Activities he used to enjoy, such as playing basketball, working out and watching TV, suddenly gave him no pleasure at all. He said instead he would lay in bed all day, hoping that he would be able to sleep away his depression. By his sophomore year, he debated dropping out of school.

“I was the bullheaded strong person that could deal with it myself and I didn’t want to talk about everything,” Wehler said. “I figured I could just figure it all out on my own. But you can’t figure it out on your own. As much as you want to, you can’t do it.”

After breaking down during class, his professor urged him to visit the counseling center on campus. He credits her and the following weeks of counseling with saving his life and encourages people dealing with mental illnesses to seek help as well.
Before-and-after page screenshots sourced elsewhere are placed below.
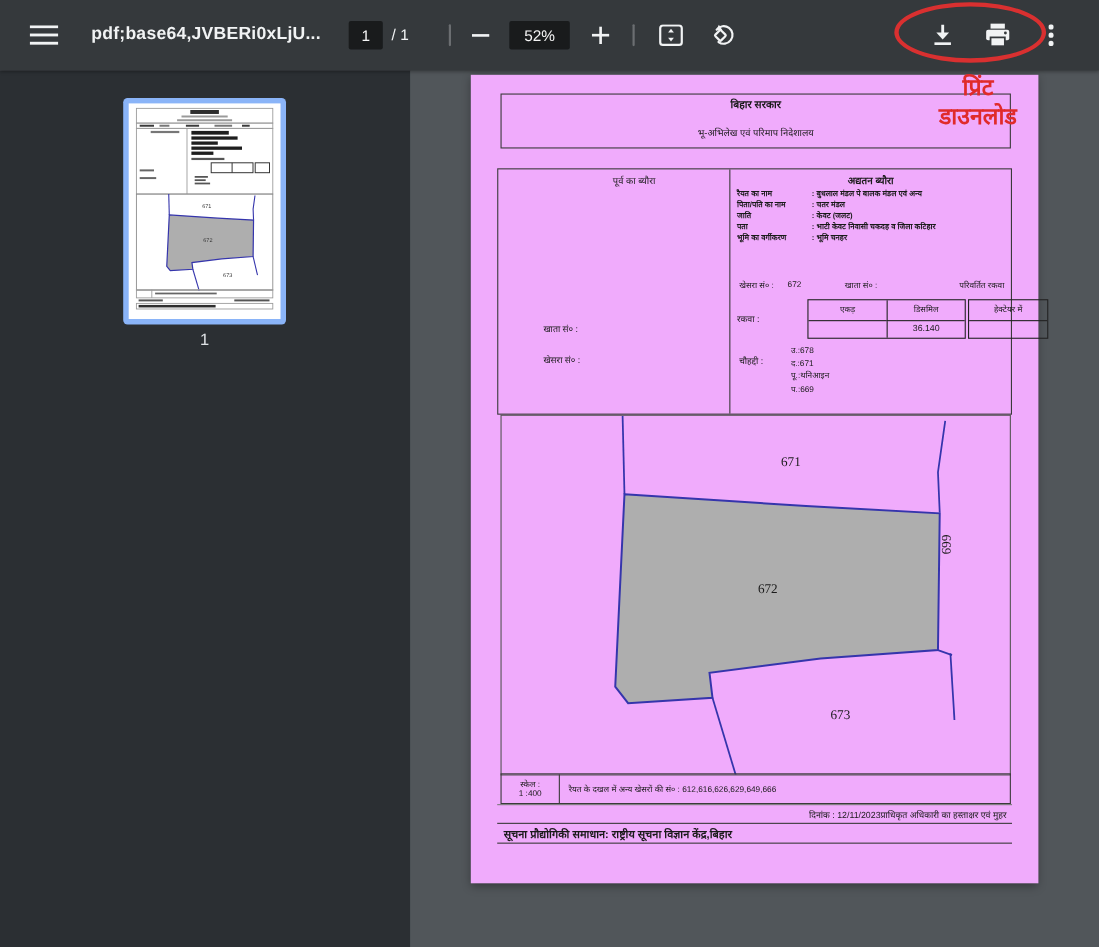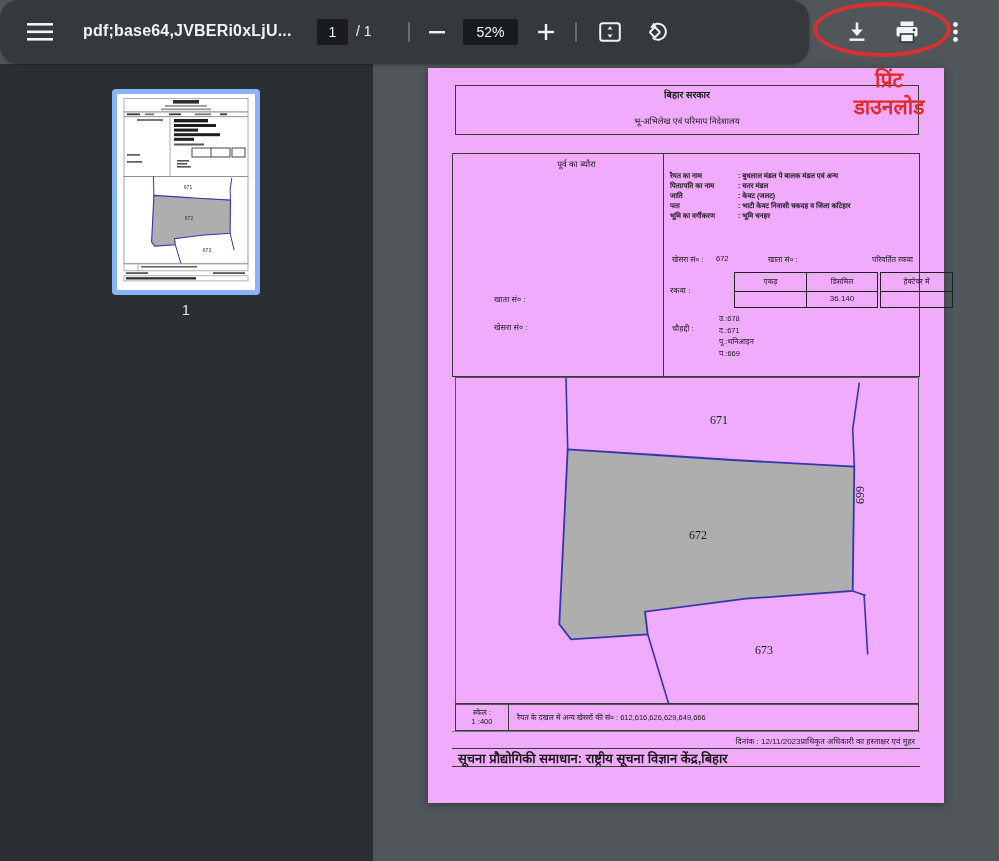--- a/index.html
+++ b/index.html
@@ -1,21 +1,21 @@
 <!DOCTYPE html>
 <html><head>
 <meta charset="utf-8">
 <style>
   * { margin:0; padding:0; box-sizing:border-box; }
   html,body { width:999px; height:861px; overflow:hidden; background:#51565A;
     font-family:"Liberation Sans","DejaVu Sans",sans-serif; }
 
   
-  .toolbar { position:absolute; left:0; top:0; width:809px; height:64px;
-    background:#35393C; z-index:20; box-shadow:0 1px 3px rgba(0,0,0,.3);border-radius:19px; }
+  .toolbar { position:absolute; left:0; top:0; width:999px; height:64px;
+    background:#35393C; z-index:20; box-shadow:0 1px 3px rgba(0,0,0,.3); }
   .tb-btn { position:absolute; top:16px; width:32px; height:32px; background:none;
     border:none; display:flex; align-items:center; justify-content:center; cursor:pointer; }
   .tb-title { position:absolute; left:83px; top:22px; color:#F1F3F4; font-size:16px;
     font-weight:600; letter-spacing:.2px; white-space:nowrap; }
   .page-box { position:absolute; left:317px; top:19px; width:31px; height:26px;
     background:#191B1C; color:#F5F5F5; font-size:14px; text-align:center;
     line-height:26px; border:none; border-radius:2px; }
   .page-total { position:absolute; left:356px; top:23px; color:#F1F3F4; font-size:14px; }
   .tb-sep { position:absolute; top:22px; width:2px; height:20px; background:#6B6E71; border-radius:1px; }
   .zoom-box { position:absolute; left:463px; top:19px; width:55px; height:26px;
@@ -88,21 +88,21 @@
   .bottom-strip { position:absolute; left:27px; top:635px; width:464px; height:28px;
     border:1px solid #3A3A3A; display:flex; font-size:7.5px; }
   .scale-cell { width:53px; border-right:1px solid #3A3A3A; text-align:center; padding-top:3px; }
   .note-cell { flex:1; display:flex; align-items:center; padding-left:8px; }
 
   .date-row { position:absolute; left:24px; top:663px; width:468px; height:17px;
     border-top:1px solid #7A7A7A; display:flex; justify-content:flex-end;
     align-items:center; padding:0 5px; font-size:8px; }
   .credit-row { position:absolute; left:24px; top:680px; width:468px; height:19px;
     border-top:1px solid #3A3A3A; border-bottom:1px solid #3A3A3A; display:flex;
-    align-items:center; padding-left:6px; font-size:13px; font-weight:700; }
+    align-items:center; padding-left:6px; font-size:10px; font-weight:700; }
 </style>
 </head>
 <body>
 
 <div class="toolbar">
   <button class="tb-btn" style="left:24px">
     <svg class="tbicon" width="26" height="18" viewBox="0 0 26 18">
       <rect x="0" y="0" width="26" height="2.6" fill="#F1F3F4"></rect>
       <rect x="0" y="7.5" width="26" height="2.6" fill="#F1F3F4"></rect>
       <rect x="0" y="15" width="26" height="2.6" fill="#F1F3F4"></rect>
@@ -244,20 +244,21 @@
   </div>
 
 
   <div class="cols-box">
     <div class="col-left">
       <div class="col-title">पूर्व का ब्यौरा</div>
       <div class="lbl" style="left:4px;top:139px">खाता सं० :</div>
       <div class="lbl" style="left:4px;top:167px">खेसरा सं० :</div>
     </div>
     <div class="col-right">
+      <div class="col-title b">अद्यतन ब्यौरा</div>
 
       <div class="crow" style="top:17px">
         <span class="cl">रैयत का नाम</span>
           <span>: बुधलाल मंडल पे बालक मंडल एवं अन्य</span>
       </div>
       <div class="crow" style="top:27px">
         <span class="cl">पिता/पति का नाम</span>
           <span>: चतर मंडल</span>
       </div>
       <div class="crow" style="top:37px">

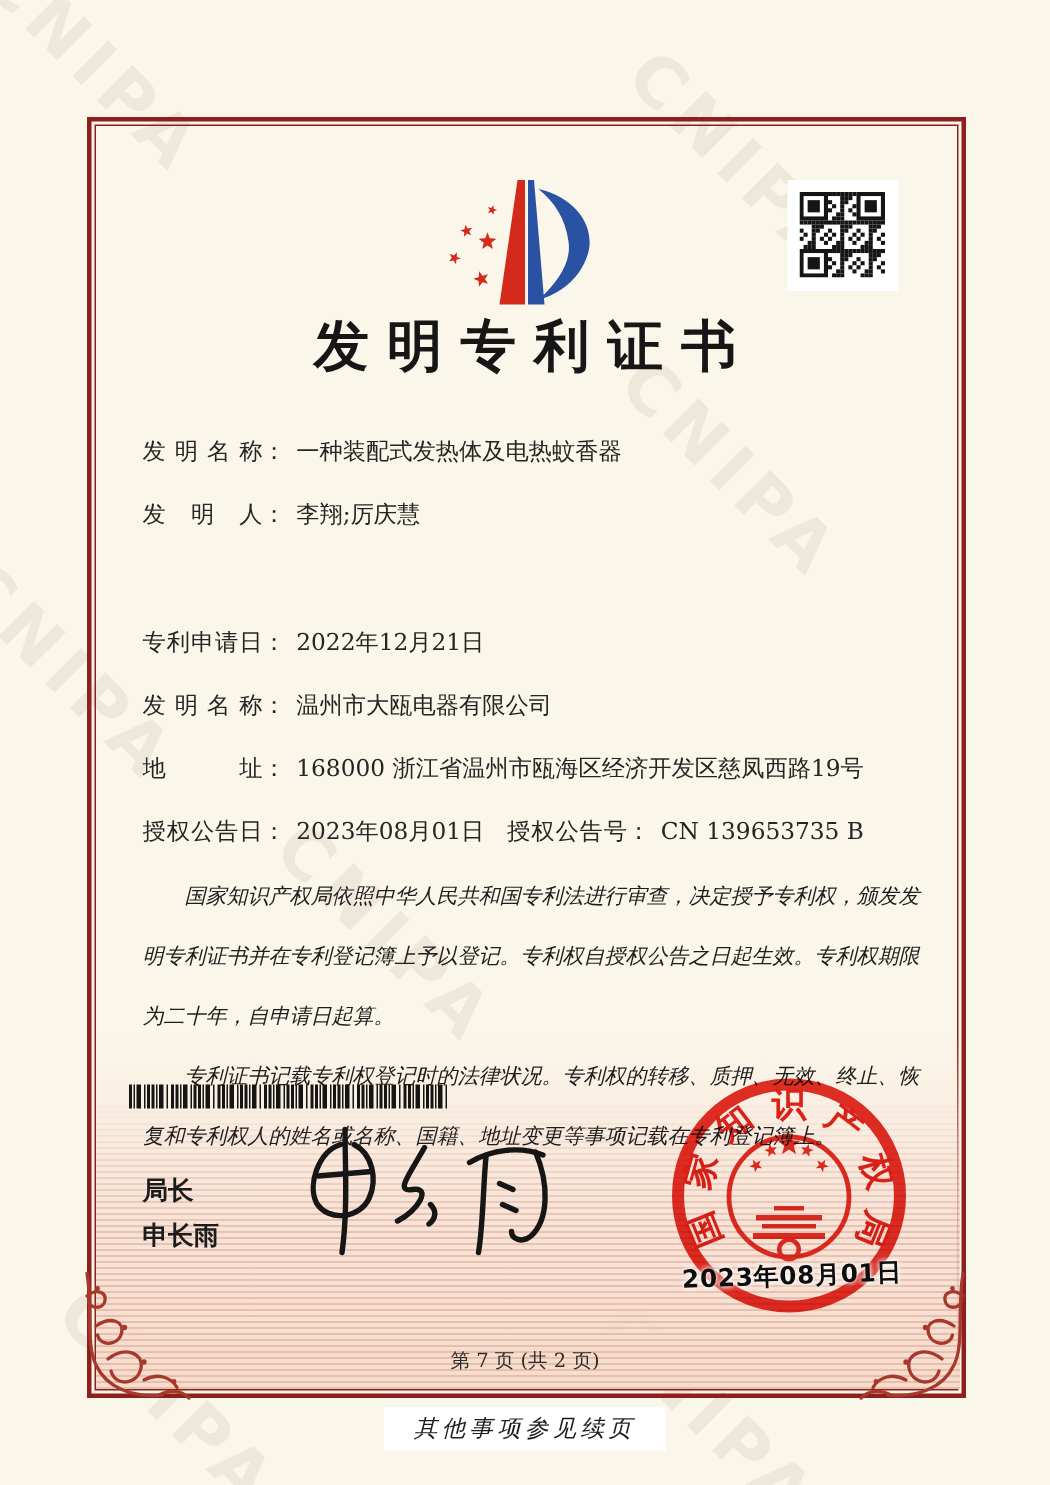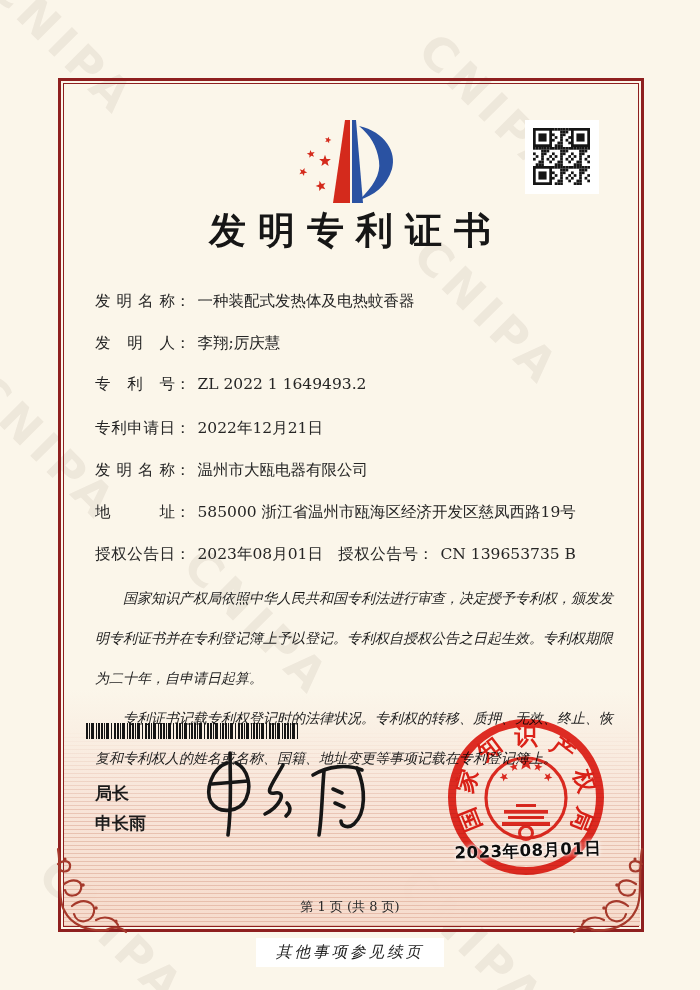--- a/index.html
+++ b/index.html
@@ -286,31 +286,28 @@
   </div>
 
   <div class="title">发明专利证书</div>
 
   <div class="f-row" style="left:95px;top:291px">
     <span class="f-label">发明名称</span><span class="f-colon">：</span><span class="f-value">一种装配式发热体及电热蚊香器</span>
   </div>
   <div class="f-row" style="left:95px;top:333px">
     <span class="f-label">发明人</span><span class="f-colon">：</span><span class="f-value">李翔;厉庆慧</span>
   </div>
-  <div class="f-row" style="left:95px;top:374px">
-    <span class="f-label">专利号</span><span class="f-colon">：</span><span class="f-value">ZL 2022 1 1649493.2</span>
-  </div>
   <div class="f-row" style="left:95px;top:418px">
     <span class="f-label">专利申请日</span><span class="f-colon">：</span><span class="f-value">2022年12月21日</span>
   </div>
   <div class="f-row" style="left:95px;top:460px">
     <span class="f-label">发明名称</span><span class="f-colon">：</span><span class="f-value">温州市大瓯电器有限公司</span>
   </div>
   <div class="f-row" style="left:95px;top:502px">
-    <span class="f-label">地址</span><span class="f-colon">：</span><span class="f-value">585000 浙江省温州市瓯海区经济开发区慈凤西路19号</span>
+    <span class="f-label">地址</span><span class="f-colon">：</span><span class="f-value">168000 浙江省温州市瓯海区经济开发区慈凤西路19号</span>
   </div>
   <div class="f-row" style="left:95px;top:544px">
     <span class="f-label">授权公告日</span><span class="f-colon">：</span><span class="f-value">2023年08月01日</span>
   </div>
   <div class="f-row" style="left:338px;top:544px">
     <span class="f-label">授权公告号</span><span class="f-colon">：</span><span class="f-value">CN 139653735 B</span>
   </div>
 
   <div class="legal">
     <p>国家知识产权局依照中华人民共和国专利法进行审查，决定授予专利权，颁发发明专利证书并在专利登记簿上予以登记。专利权自授权公告之日起生效。专利权期限为二十年，自申请日起算。</p>
@@ -433,18 +430,18 @@
           <rect x="59" y="94" width="44" height="3.6"></rect>
           <rect x="63" y="100" width="36" height="3"></rect>
           <rect x="57" y="106" width="48" height="4"></rect>
         </g>
         <circle cx="81" cy="117" r="6.5" fill="none" stroke="#e1241b" stroke-width="3"></circle>
       </g>
     </svg>
   </div>
   <div class="seal-date">2023年08月01日</div>
 
-  <div class="page-no">第 1 页 (共 8 页)</div>
+  <div class="page-no">第 7 页 (共 2 页)</div>
   <div class="cont-note">
     <span>其他事项参见续页</span>
   </div>
 
 </div>
 
 </body></html>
Active Minds is currently in the process of writing a letter to administration asking for a stronger focus on mental health, Wehler said. He added he personally would like to see a freshman seminar class on mental health implemented, or a requirement that all students attend a workshop similar to those CAPS offers.

The letter is one of several campaigns Active Minds has implemented in its five years of existence at Penn State with the goal of gaining attention from Old Main.

“It’s kind of a push and pull type feel where you have to keep pushing, and they’ll keep pulling,” Wehler said. “I think eventually we will finally get to them. I don’t know how long it will take, but I think it’s a good campaign to keep up.”

As for the future, Heitzmann said he wants to see a continuation of interest and support from students similar to those who voted for the endowment. He also wants another space on campus that could house about another 10 staff members, allowing them to bring those working on Calder Way back to interact with the rest of the staff as soon as possible.

And, of course, additional staff members.

“It’s pretty fundamental needs we have here,” he said.